There I was again. Looking down at the big brown eyes. Those big brown eyes were starting back at me on the verge of filling with tears.
She knew that she was caught… red handed & blue faced. The evidence was all around her: paintbrush in the bathroom next to the water-soaked face-paint palette that we had used a few months earlier for a football game. Yet, when Becky and I asked her if she had painted her face, her answer wasn’t “yes” or “I did”… instead, she said that she looked pretty, because she had turned into a Ninja. (Probably not two words that I would think to put together: Pretty & Ninja, but it suited Allie.)
I looked back at her tear-filled eyes and had to hold back the snicker that was about to escape from my own lips. We face this problem, as parents. We want to laugh at most of things that they do, those silly little things that will define them, but we need to hold it back. We want to chuckle and tell them that they are hilarious, but we know that we need to teach them a lesson.
The mess in the bathroom… didn’t matter.
The washing the face-paint off of her face… didn’t matter.
The paint that ruined her shirt… didn’t matter.
The look on her face that told me that she felt like the most beautiful “ninja” in the world… that mattered.
We handled it like any parent probably would. “You do look beautiful, but you should have asked us for help. You made a very big mess and you have paint on your clothes. If you had asked us, we could have helped you.”

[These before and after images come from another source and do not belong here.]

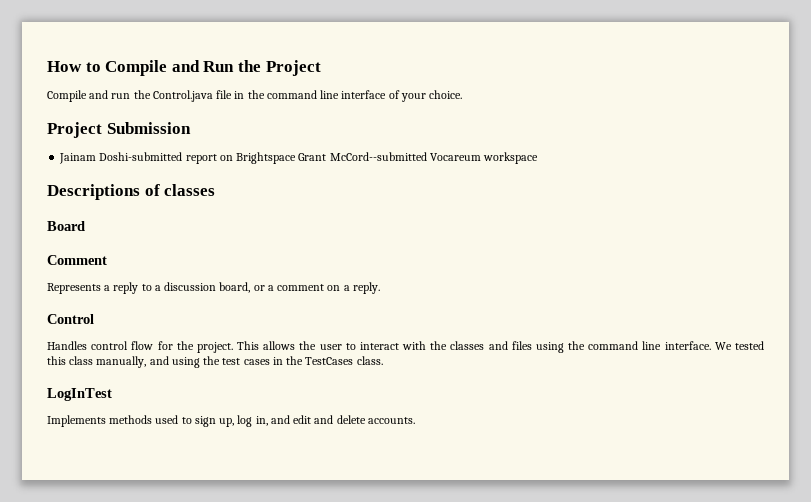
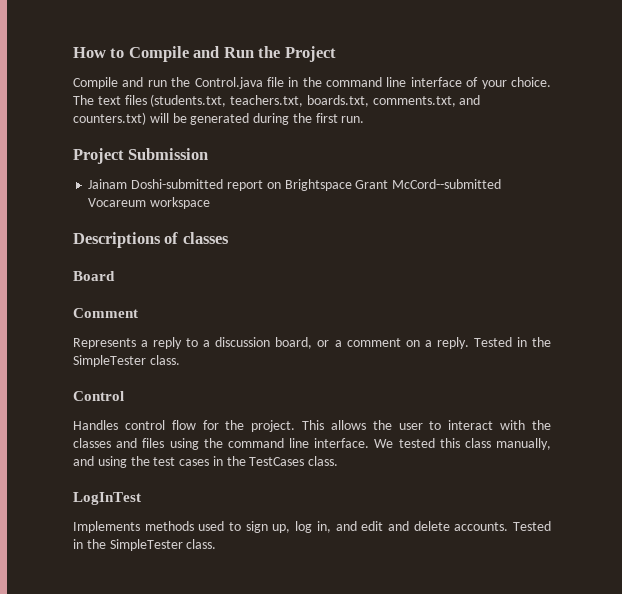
(463, 94) none -> [73,94,481,107] [73,112,365,125] The text files (students.txt, teachers.txt, boards.txt, comments.txt, and counters.txt) will be generated during the first run.
(380, 288) none -> [473,337,551,347] [73,355,180,367] Tested in the SimpleTester class.
(415, 420) none -> [512,521,551,531] [73,539,217,551] Tested in the SimpleTester class.

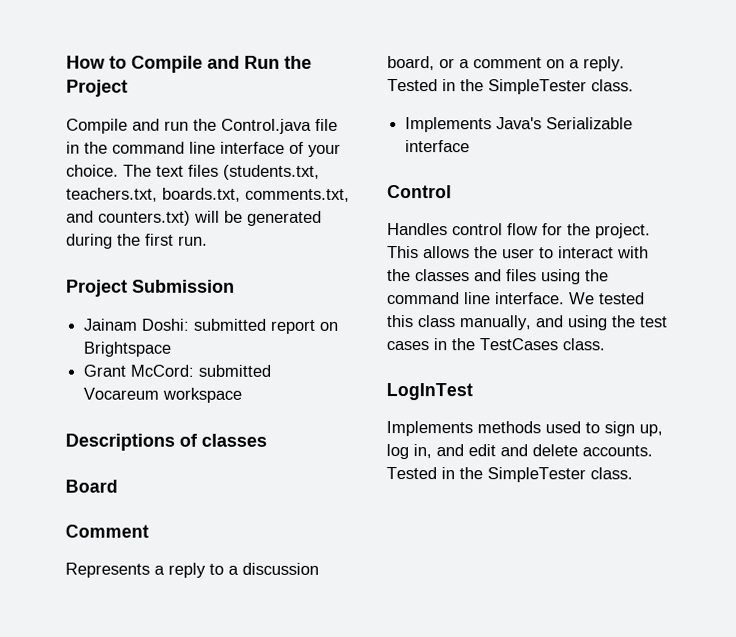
[131,179,224,189] Doshi-submitted -> [141,318,267,331] Doshi: submitted
[355,179,502,189] Grant McCord--submitted -> [83,364,272,377] // Grant McCord: submitted
(180, 360) none -> [405,117,634,133] [405,140,471,153] // Implements Java's Serializable interface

I knew, saying those words, that the tears would roll down her face, smearing her new look. She is a very sensitive child and she doesn’t want to upset us.
The lesson that I learned was that it was OK to not sweat the small stuff. Becky has been trying to teach me that for years, and I am finally starting to get it. It was not a big deal that it was a mess, because she felt beautiful and she was happy.
And in the end, I want my kids to know that what I want most is for them to be Happy. So I taught her this lesson in the most gentle way that I could, without crushing her spirt. Make wiser choices, dear daughter, but always take chances that lead you to happiness.